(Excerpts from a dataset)
□ □ □
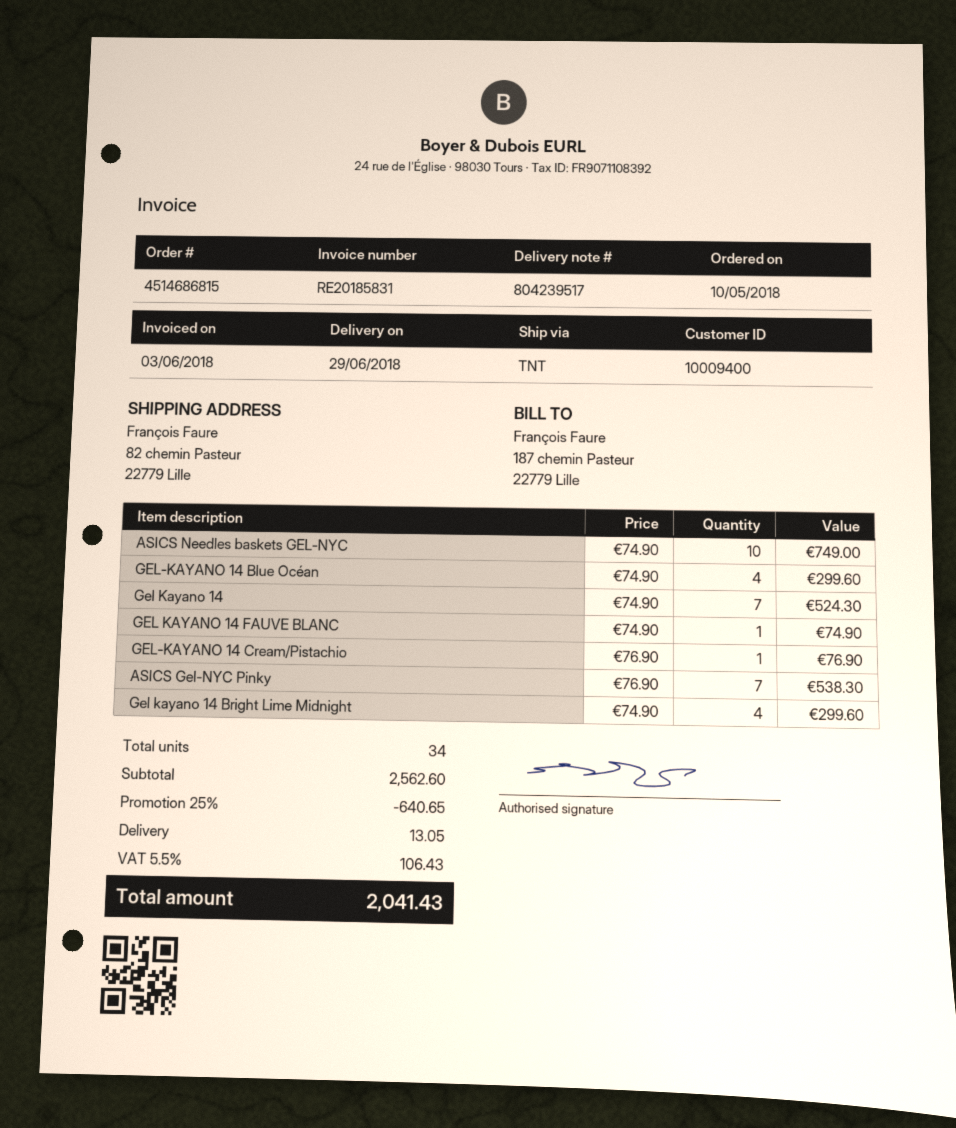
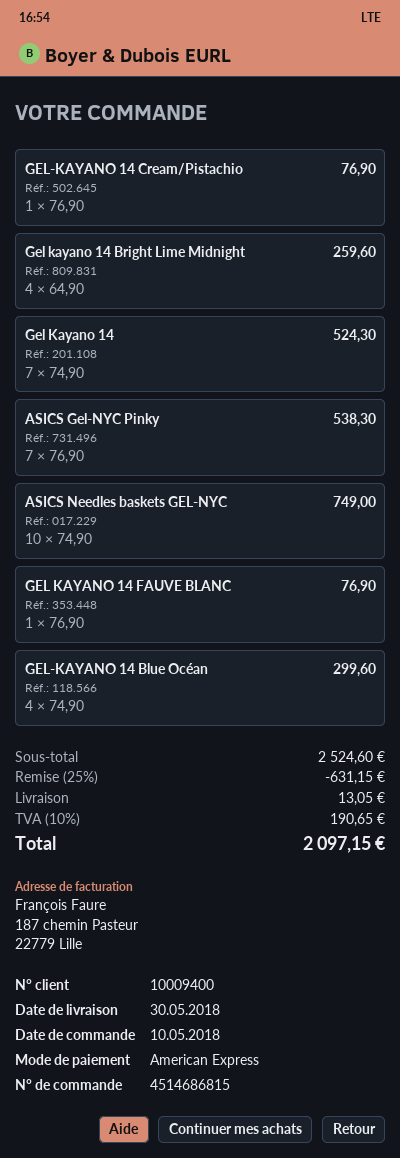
delivery date: 2018-06-29 -> 2018-05-30
GEL KAYANO 14 FAUVE BLANC: 1 x 74.90 = 74.90 -> 1 x 76.90 = 76.90
Gel kayano 14 Bright Lime Midnight: 4 x 74.90 = 299.60 -> 4 x 64.90 = 259.60
subtotal: 2562.60 -> 2524.60
discount: 25% = 640.65 -> 25% = 631.15
tax: 5.5% = 106.43 -> 10% = 190.65
total: 2041.43 -> 2097.15

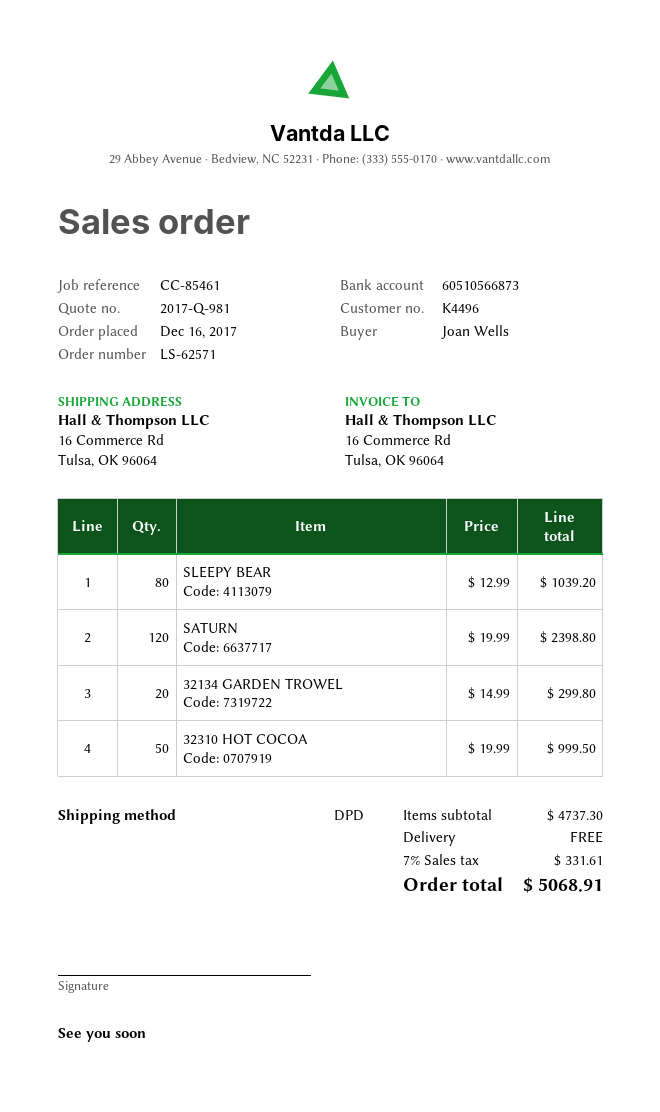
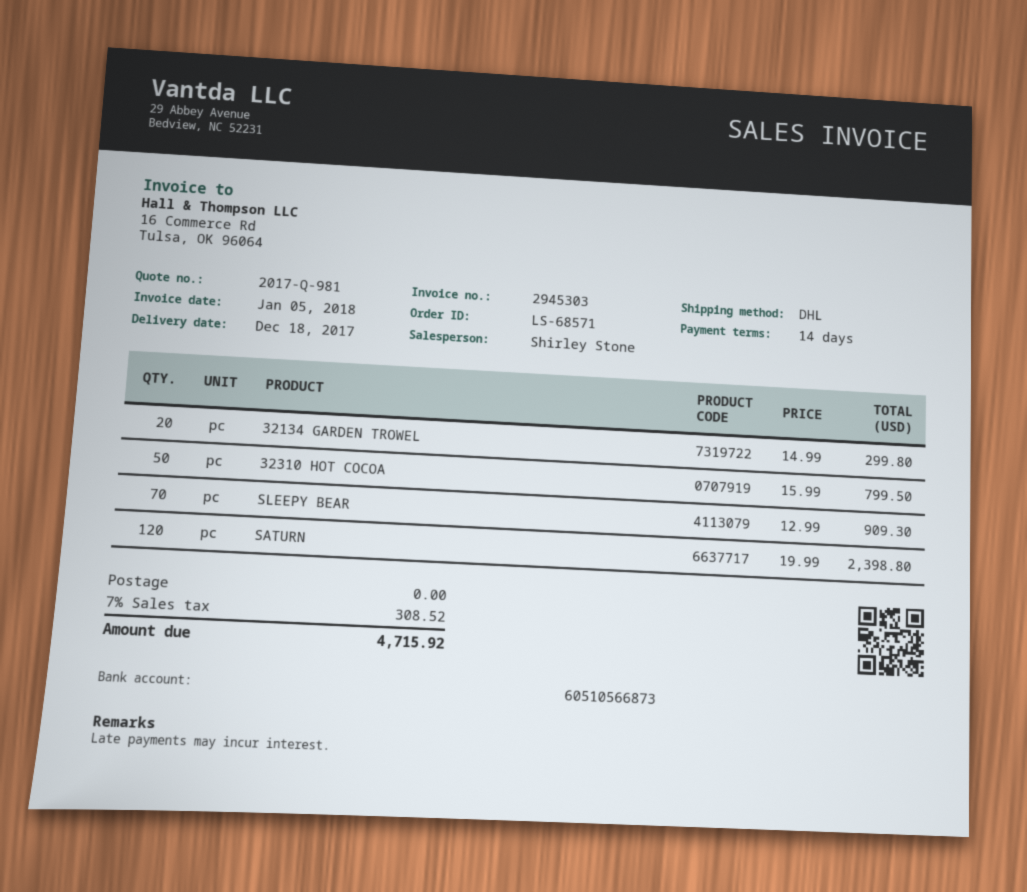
order number: LS-62571 -> LS-68571
shipping method: DPD -> DHL
SLEEPY BEAR: 80 x 12.99 = 1039.20 -> 70 x 12.99 = 909.30
32310 HOT COCOA: 50 x 19.99 = 999.50 -> 50 x 15.99 = 799.50
tax: 7% = 331.61 -> 7% = 308.52
total: 5068.91 -> 4715.92

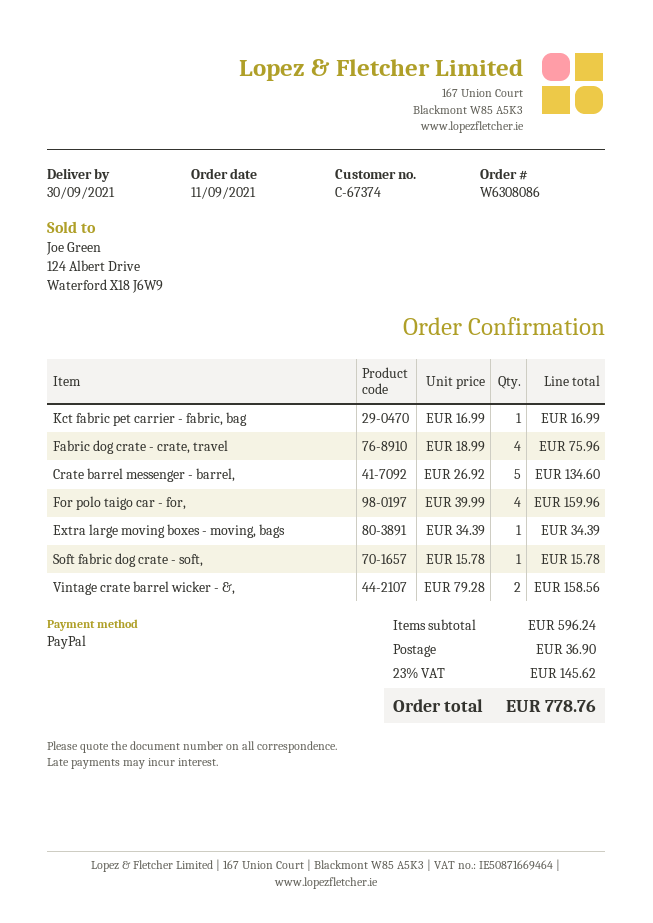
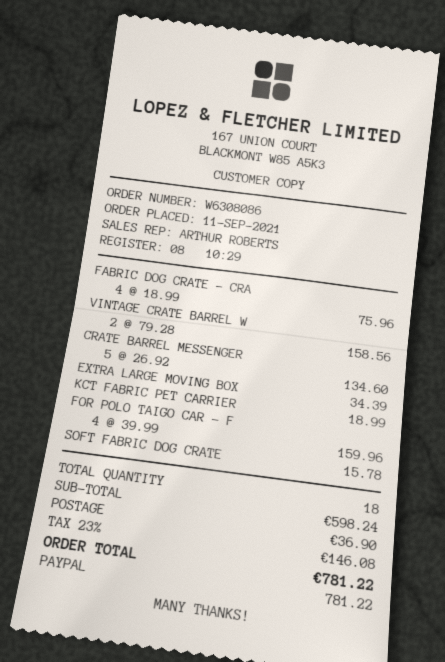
Kct fabric pet carrier - fabric, bag: 1 x 16.99 = 16.99 -> 1 x 18.99 = 18.99
subtotal: 596.24 -> 598.24
tax: 23% = 145.62 -> 23% = 146.08
total: 778.76 -> 781.22

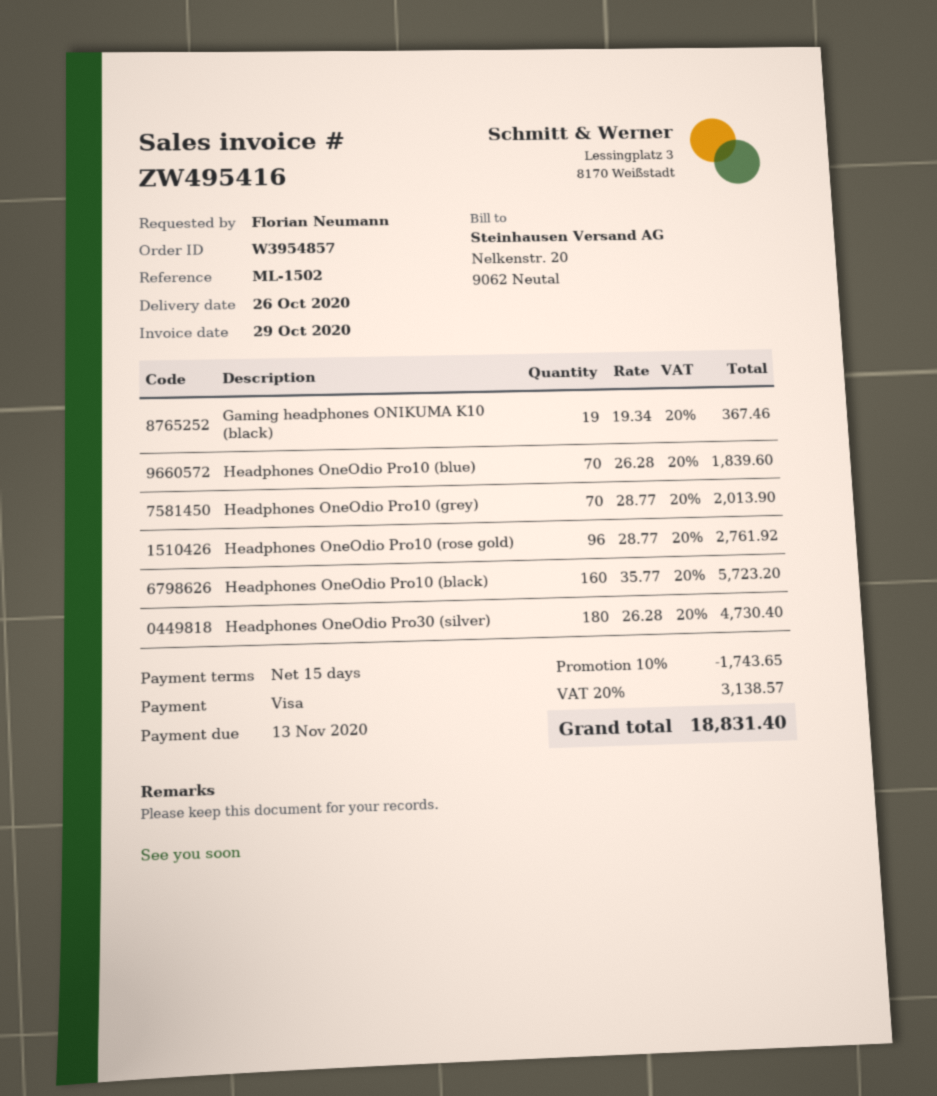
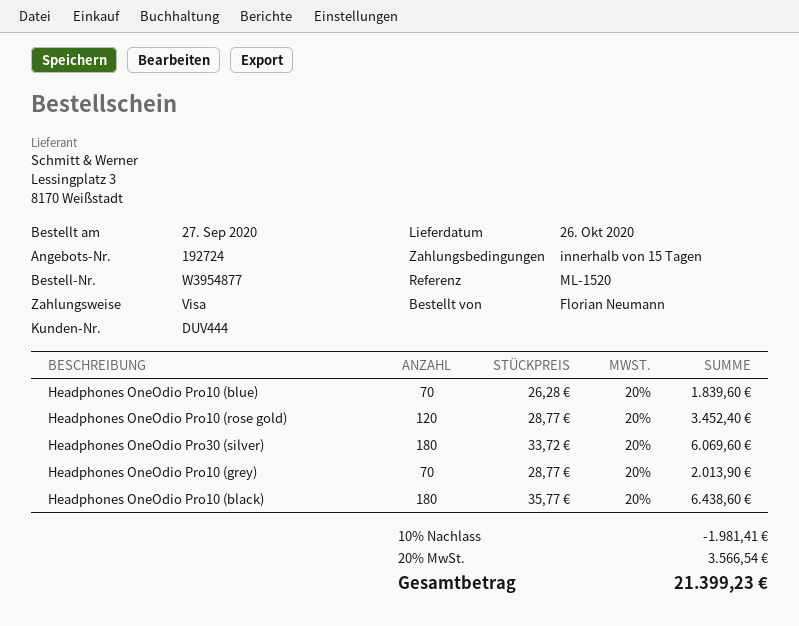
order number: W3954857 -> W3954877
reference: ML-1502 -> ML-1520
Gaming headphones ONIKUMA K10 (black): 19 x 19.34 = 367.46 -> none
Headphones OneOdio Pro10 (rose gold): 96 x 28.77 = 2761.92 -> 120 x 28.77 = 3452.40
Headphones OneOdio Pro10 (black): 160 x 35.77 = 5723.20 -> 180 x 35.77 = 6438.60
Headphones OneOdio Pro30 (silver): 180 x 26.28 = 4730.40 -> 180 x 33.72 = 6069.60
discount: 10% = 1743.65 -> 10% = 1981.41
tax: 20% = 3138.57 -> 20% = 3566.54
total: 18831.40 -> 21399.23

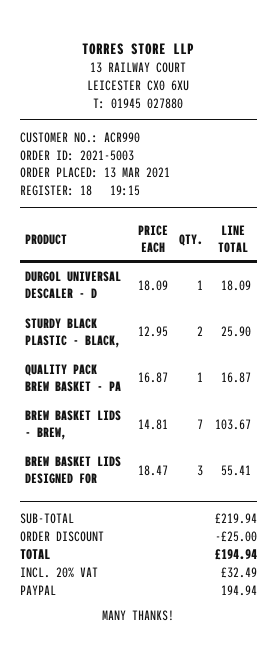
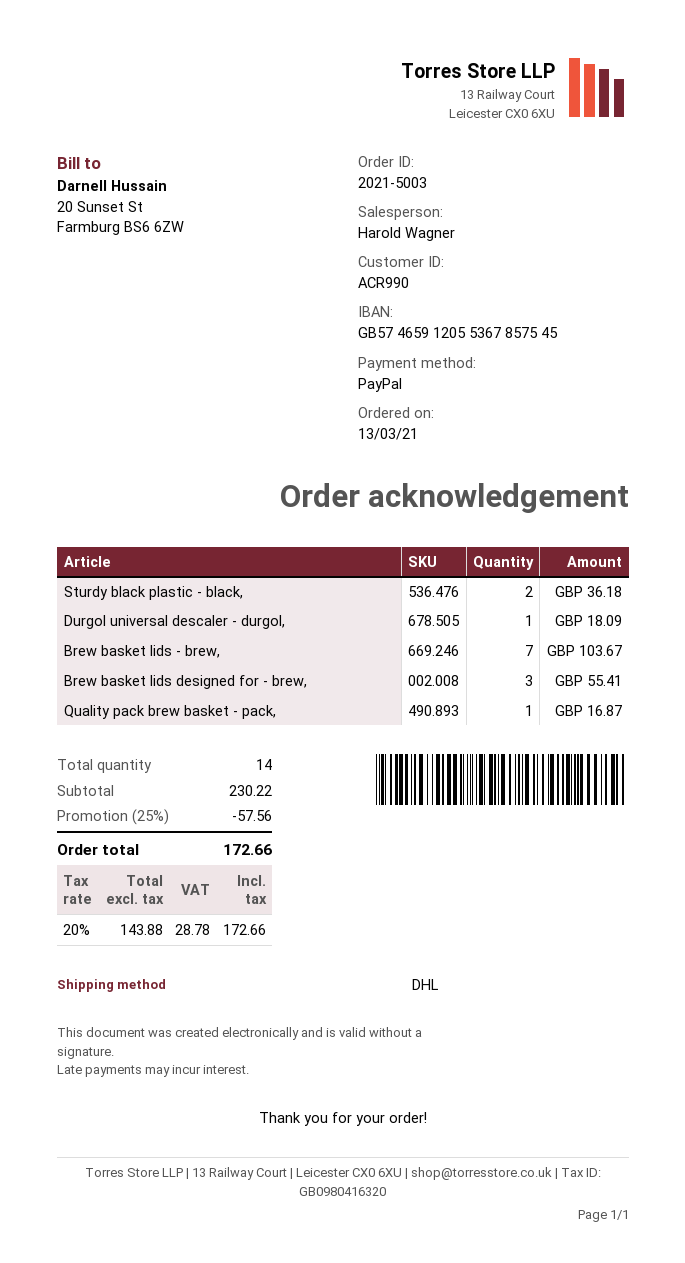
STURDY BLACK PLASTIC - BLACK,: 2 for 25.90 -> 2 for 36.18
subtotal: 219.94 -> 230.22
discount: 25.00 -> 57.56
tax: 20% = 32.49 -> 20% = 28.78
total: 194.94 -> 172.66

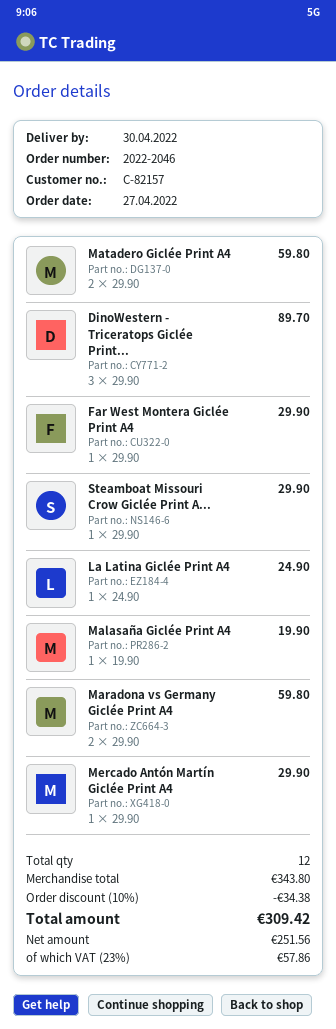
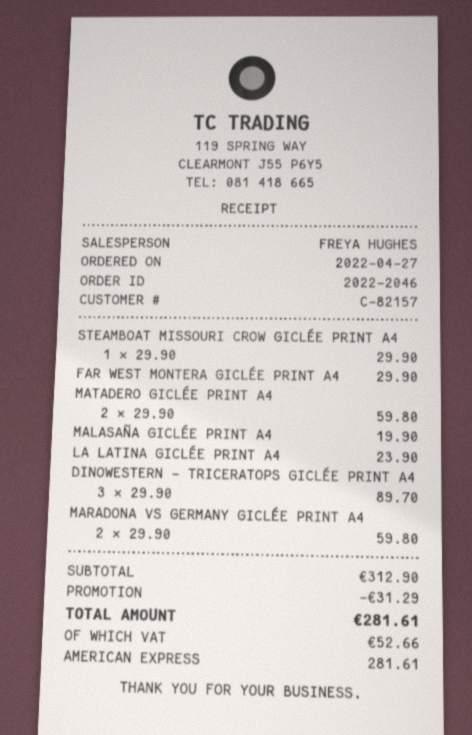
La Latina Giclée Print A4: 1 x 24.90 = 24.90 -> 1 x 23.90 = 23.90
Mercado Antón Martín Giclée Print A4: 1 x 29.90 = 29.90 -> none
subtotal: 343.80 -> 312.90
discount: 34.38 -> 31.29
tax: 57.86 -> 52.66
total: 309.42 -> 281.61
□ □ □
### Task to complete:
Give every record again without changing a word. Exclude the pictures.

### Reply to the task:
delivery date: 2018-06-29 -> 2018-05-30
GEL KAYANO 14 FAUVE BLANC: 1 x 74.90 = 74.90 -> 1 x 76.90 = 76.90
Gel kayano 14 Bright Lime Midnight: 4 x 74.90 = 299.60 -> 4 x 64.90 = 259.60
subtotal: 2562.60 -> 2524.60
discount: 25% = 640.65 -> 25% = 631.15
tax: 5.5% = 106.43 -> 10% = 190.65
total: 2041.43 -> 2097.15

order number: LS-62571 -> LS-68571
shipping method: DPD -> DHL
SLEEPY BEAR: 80 x 12.99 = 1039.20 -> 70 x 12.99 = 909.30
32310 HOT COCOA: 50 x 19.99 = 999.50 -> 50 x 15.99 = 799.50
tax: 7% = 331.61 -> 7% = 308.52
total: 5068.91 -> 4715.92

Kct fabric pet carrier - fabric, bag: 1 x 16.99 = 16.99 -> 1 x 18.99 = 18.99
subtotal: 596.24 -> 598.24
tax: 23% = 145.62 -> 23% = 146.08
total: 778.76 -> 781.22

order number: W3954857 -> W3954877
reference: ML-1502 -> ML-1520
Gaming headphones ONIKUMA K10 (black): 19 x 19.34 = 367.46 -> none
Headphones OneOdio Pro10 (rose gold): 96 x 28.77 = 2761.92 -> 120 x 28.77 = 3452.40
Headphones OneOdio Pro10 (black): 160 x 35.77 = 5723.20 -> 180 x 35.77 = 6438.60
Headphones OneOdio Pro30 (silver): 180 x 26.28 = 4730.40 -> 180 x 33.72 = 6069.60
discount: 10% = 1743.65 -> 10% = 1981.41
tax: 20% = 3138.57 -> 20% = 3566.54
total: 18831.40 -> 21399.23

STURDY BLACK PLASTIC - BLACK,: 2 for 25.90 -> 2 for 36.18
subtotal: 219.94 -> 230.22
discount: 25.00 -> 57.56
tax: 20% = 32.49 -> 20% = 28.78
total: 194.94 -> 172.66

La Latina Giclée Print A4: 1 x 24.90 = 24.90 -> 1 x 23.90 = 23.90
Mercado Antón Martín Giclée Print A4: 1 x 29.90 = 29.90 -> none
subtotal: 343.80 -> 312.90
discount: 34.38 -> 31.29
tax: 57.86 -> 52.66
total: 309.42 -> 281.61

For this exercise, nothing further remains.